You get to write your own job description, what conditions you will perform the job under, and what amount of money you will leave the job under. While on the job, perform it with the boss’s needs foremost in mind—the only form of job security nowadays. Seek out how you can help beyond the job completion and fulfilling the boss’s needs—ask how you can help raise the bottom line. Such activities will not go unnoticed come performance review time (and if so, then remind him).
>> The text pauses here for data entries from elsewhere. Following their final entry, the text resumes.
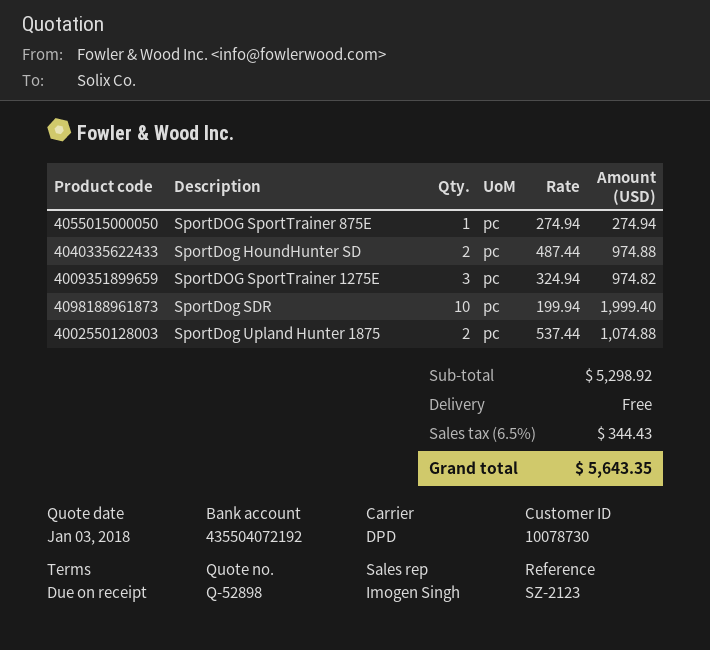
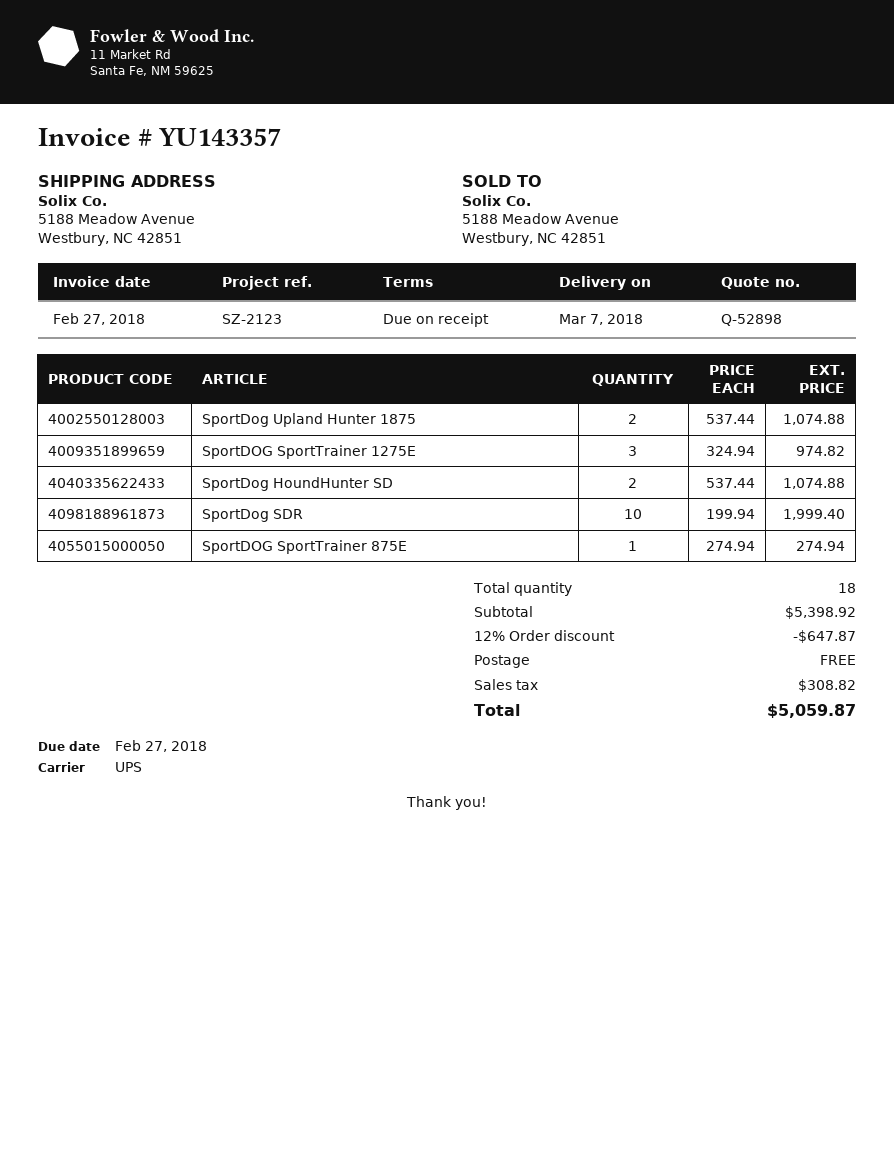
shipping method: DPD -> UPS
SportDog HoundHunter SD: 2 x 487.44 = 974.88 -> 2 x 537.44 = 1074.88
subtotal: 5298.92 -> 5398.92
discount: none -> 12% = 647.87
tax: 344.43 -> 308.82
total: 5643.35 -> 5059.87

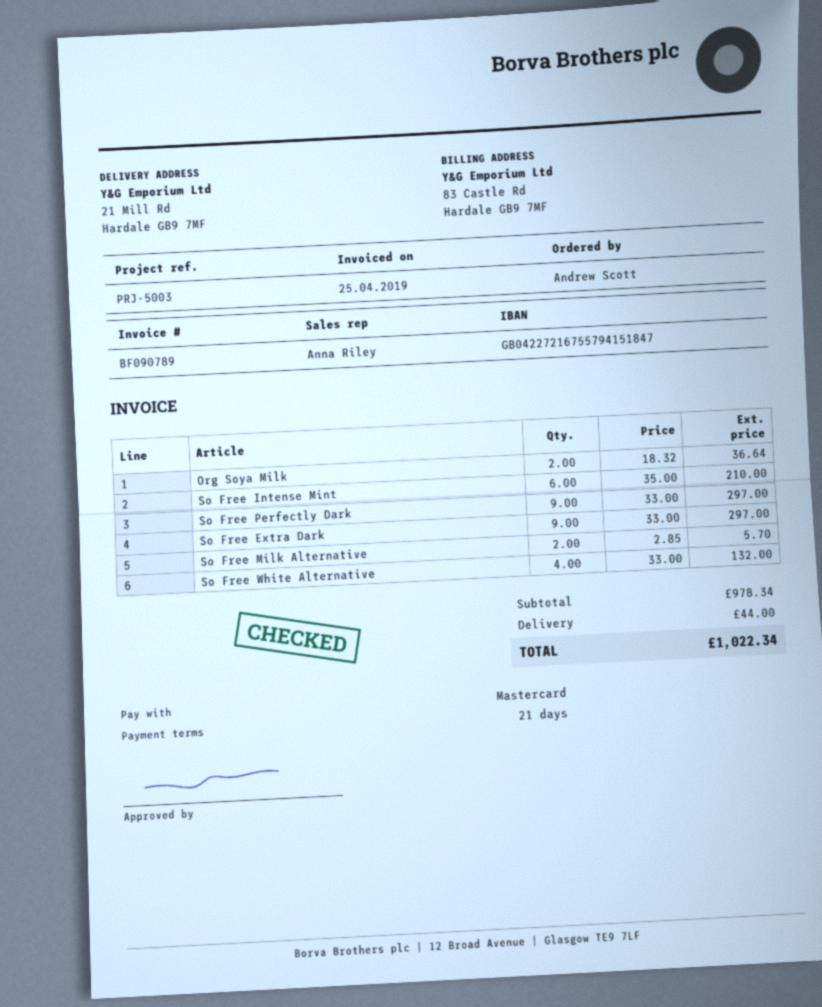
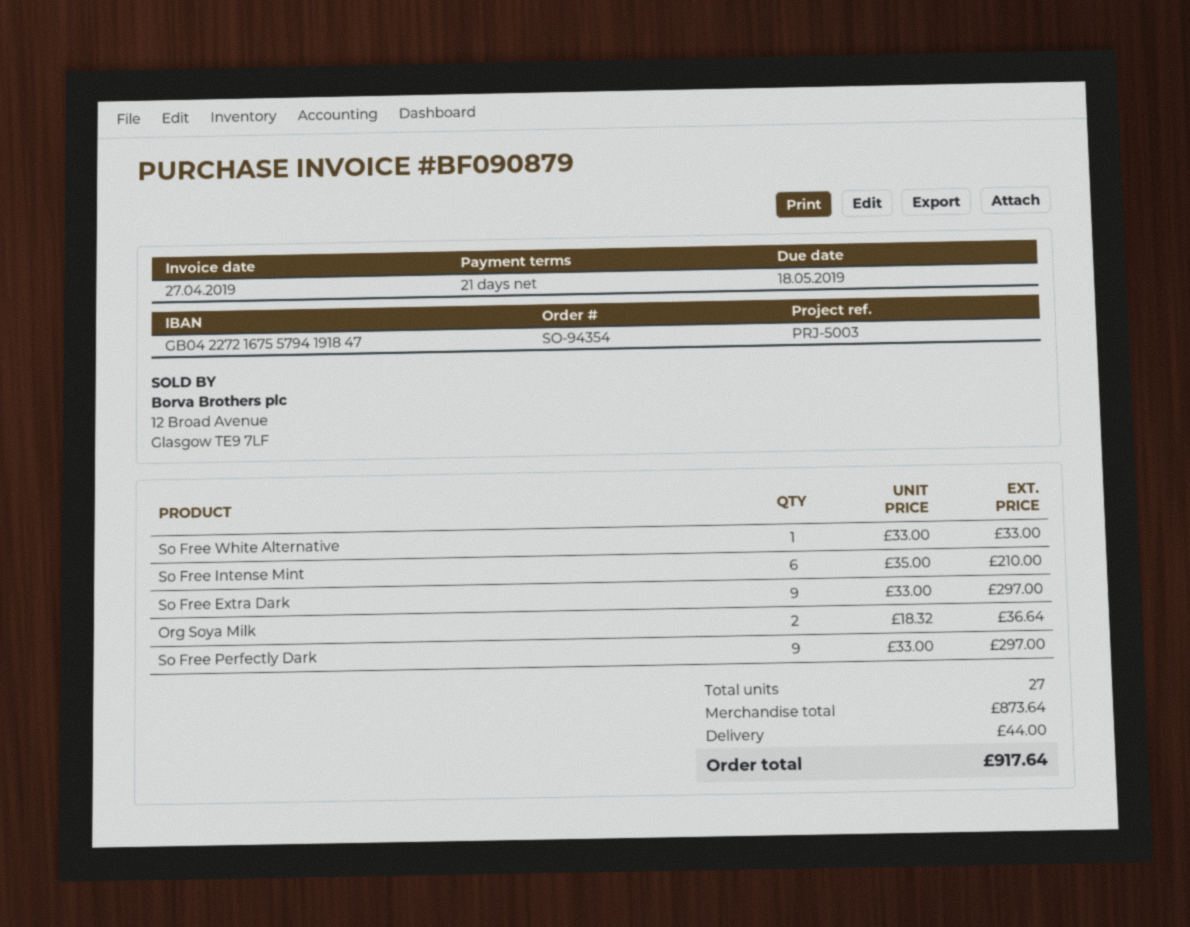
invoice number: BF090789 -> BF090879
invoice date: 2019-04-25 -> 2019-04-27
bank account: GB04227216755794151847 -> GB04227216755794191847
So Free Milk Alternative: 2 x 2.85 = 5.70 -> none
So Free White Alternative: 4 x 33.00 = 132.00 -> 1 x 33.00 = 33.00
subtotal: 978.34 -> 873.64
total: 1022.34 -> 917.64

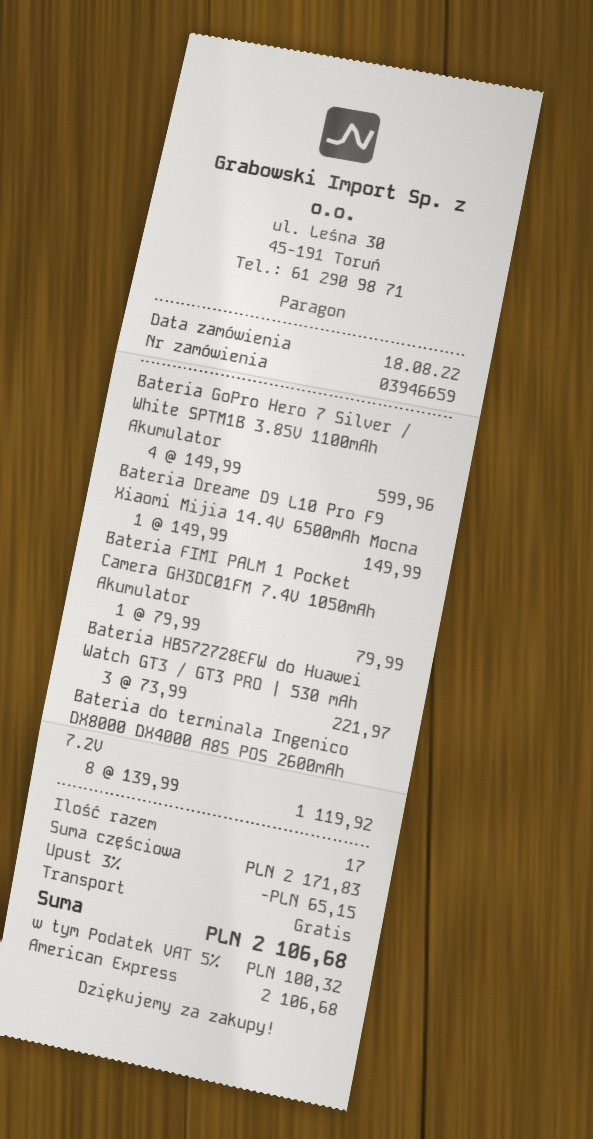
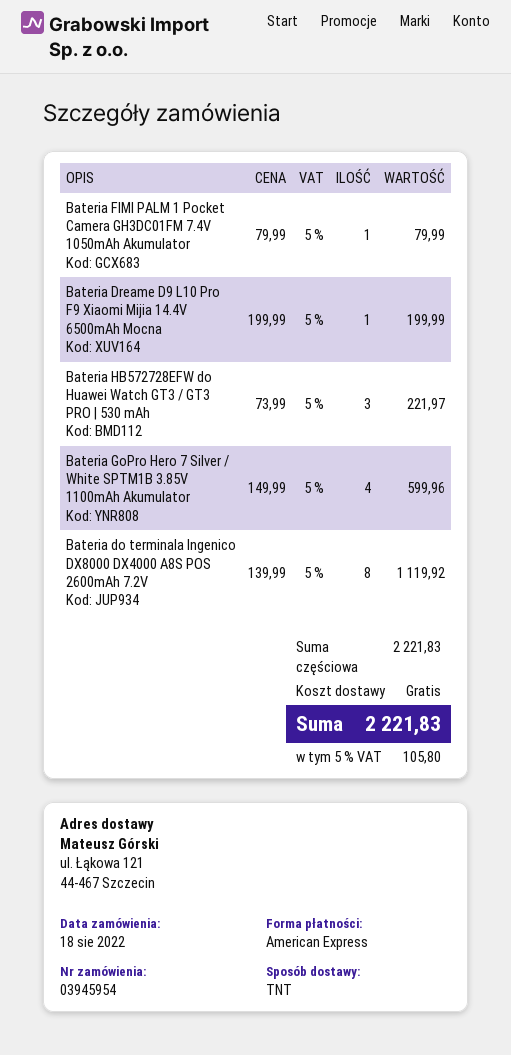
order number: 03946659 -> 03945954
Bateria Dreame D9 L10 Pro F9 Xiaomi Mijia 14.4V 6500mAh Mocna: 1 x 149.99 = 149.99 -> 1 x 199.99 = 199.99
subtotal: 2171.83 -> 2221.83
discount: 3% = 65.15 -> none
tax: 5% = 100.32 -> 5% = 105.80
total: 2106.68 -> 2221.83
Do not wait for a performance review when asking for a raise or promotion—if you do your job well, see to his needs, AND help raise the bottom line, THEN ask for a raise (because that’s when you deserve it). Keep careful documentation of bottom-line-raising activities as proof—you may need it come re-negotiation time. More money to the company means more money to you.
All these things should be taken into account when selecting a job or deciding between more than one job offer. Salary dollars don't always mean the entire salary—take perks and benefits into account as well. There's hidden money in "them thar" things—sometimes thousands of dollars—when you add it all up! Don't forget--perks and bennies are tax-free to you.